[Web interface edit records]
● ● ● ● ●
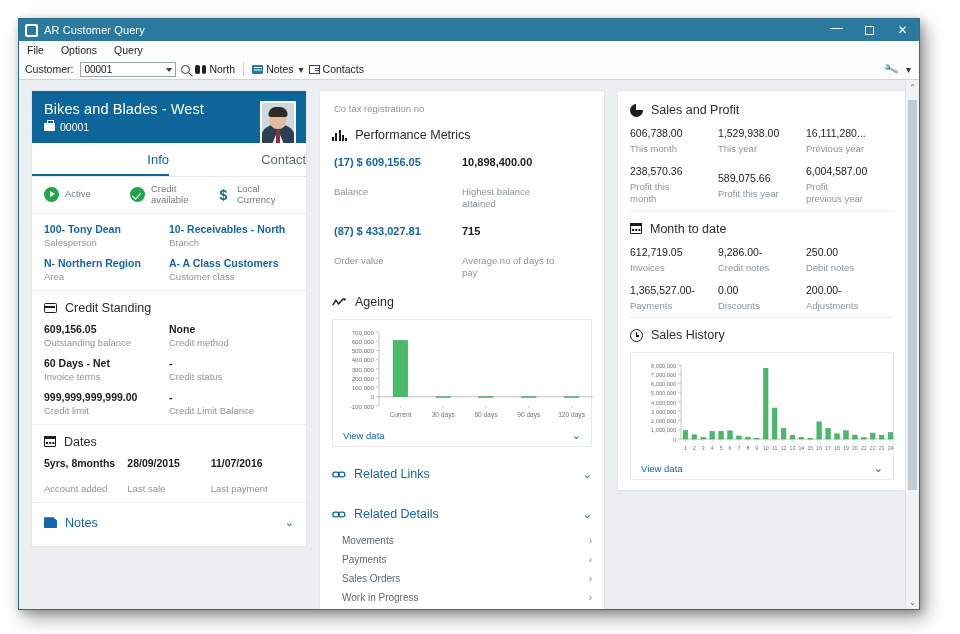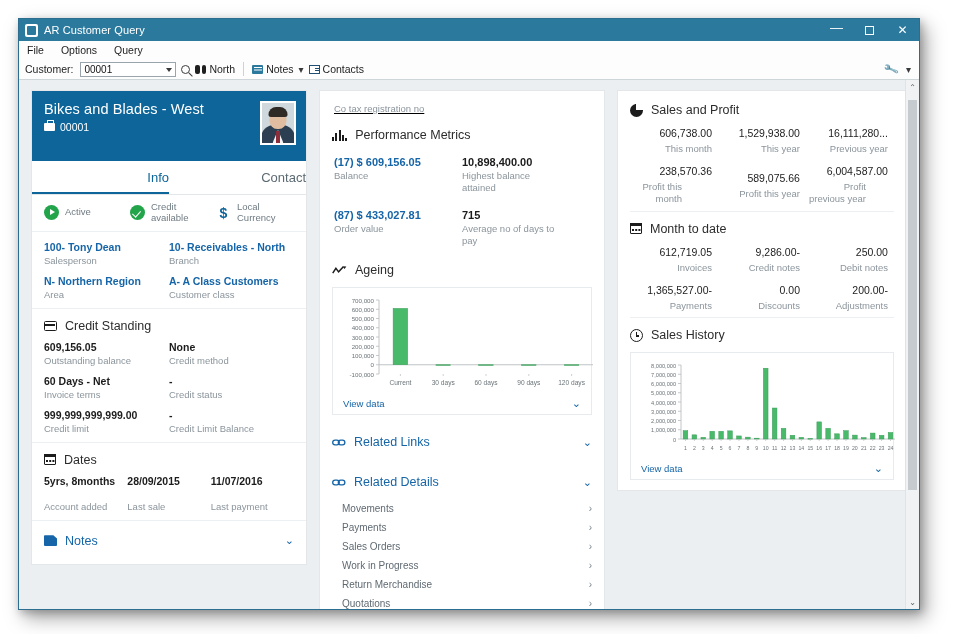--- a/index.html
+++ b/index.html
@@ -99,7 +99,7 @@
 
   
   .cust-head{
-    background:#0d6599; height:70px; padding:10px 10px 0 12px;
+    background:#0d6599; height:52px; padding:10px 10px 0 12px;
     display:flex; justify-content:space-between;
   }
   .cust-name{ color:#fff; font-size:14.5px; font-weight:400; letter-spacing:.1px;}

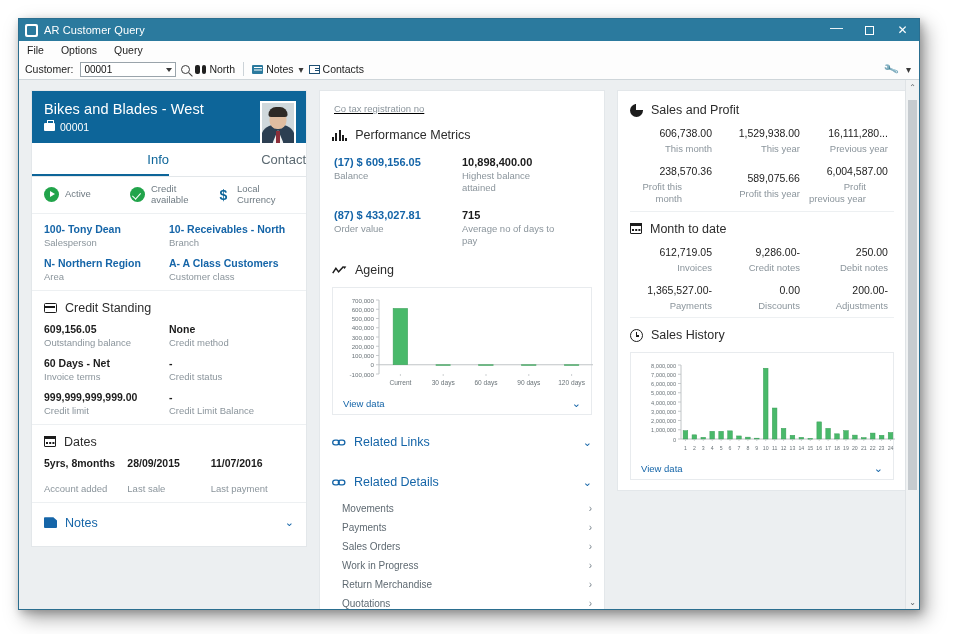--- a/index.html
+++ b/index.html
@@ -214,7 +214,7 @@
   .ic-hist:before{content:"";position:absolute;left:5px;top:5.5px;width:3.4px;height:1.3px;background:#1c1c1c;}
 
   
-  .mid-top{ padding:12px 26px 0 14px;text-decoration:underline; }
+  .mid-top{ padding:12px 26px 0 14px; }
   .mid-top .lbl{ font-size:9.5px; color:#8b959c; }
   .metric-row{ display:flex; padding:0 14px; margin-bottom:14px;}
   .metric{ width:50%; }

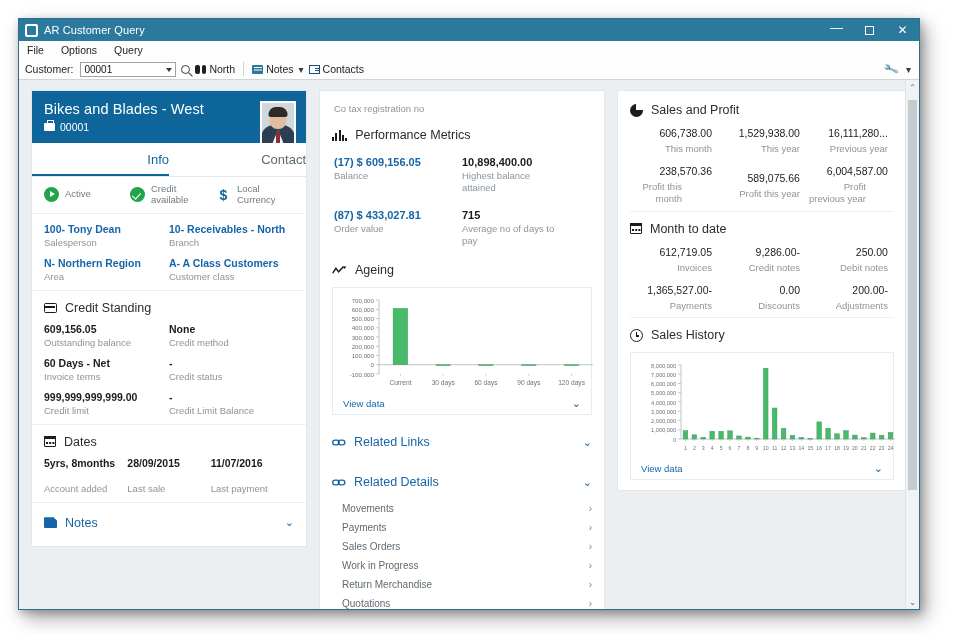--- a/index.html
+++ b/index.html
@@ -95,7 +95,7 @@
   .card{ background:#fff; border:1px solid #e3e7ea; }
   .col-left{ width:288px; }
   .col-mid{ width:286px; }
-  .col-right{ width:290px;text-align:right; }
+  .col-right{ width:290px; }
 
   
   .cust-head{

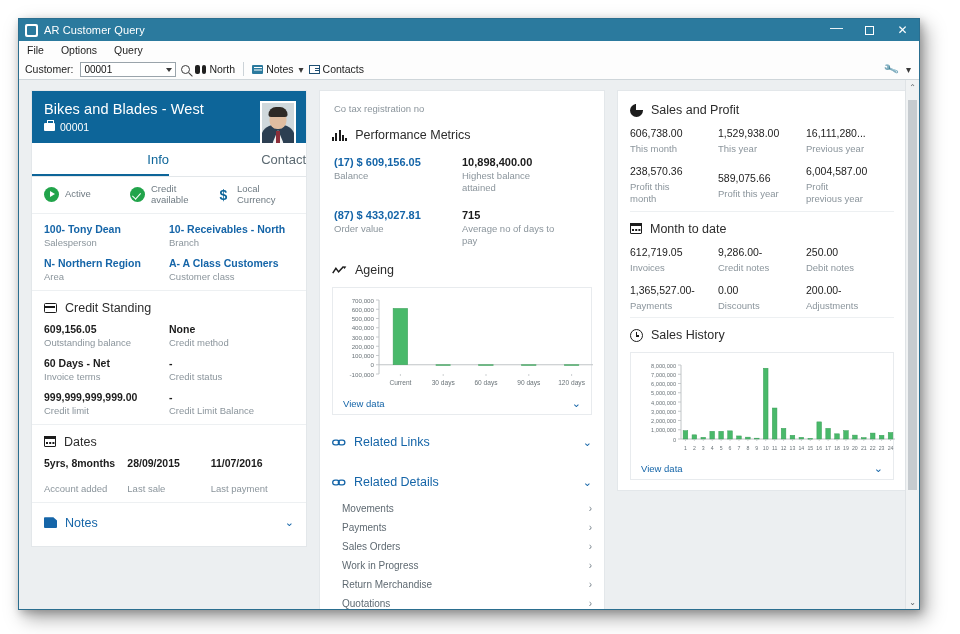--- a/index.html
+++ b/index.html
@@ -221,7 +221,7 @@
   .metric .v{ font-size:11px; font-weight:bold; }
   .metric .v.blue{ color:#1565a8; }
   .metric .v.dark{ color:#1c1c1c; }
-  .metric .k{ font-size:9.5px; color:#8b959c; margin-top:2px; line-height:1.3; }
+  .metric .k{ font-size:9.5px; color:#8b959c; margin-top:18px; line-height:1.3; }
 
   .chartbox{
     margin:4px 12px 0 12px; border:1px solid #e8ebee; padding:8px 6px 4px 6px;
● ● ● ● ●
> Your goal: Please copy every line in the entries where "metric" appears.

> Response below:
   .metric-row{ display:flex; padding:0 14px; margin-bottom:14px;}
   .metric{ width:50%; }
   .metric .v{ font-size:11px; font-weight:bold; }
   .metric .v.blue{ color:#1565a8; }
   .metric .v.dark{ color:#1c1c1c; }
-  .metric .k{ font-size:9.5px; color:#8b959c; margin-top:2px; line-height:1.3; }
+  .metric .k{ font-size:9.5px; color:#8b959c; margin-top:18px; line-height:1.3; }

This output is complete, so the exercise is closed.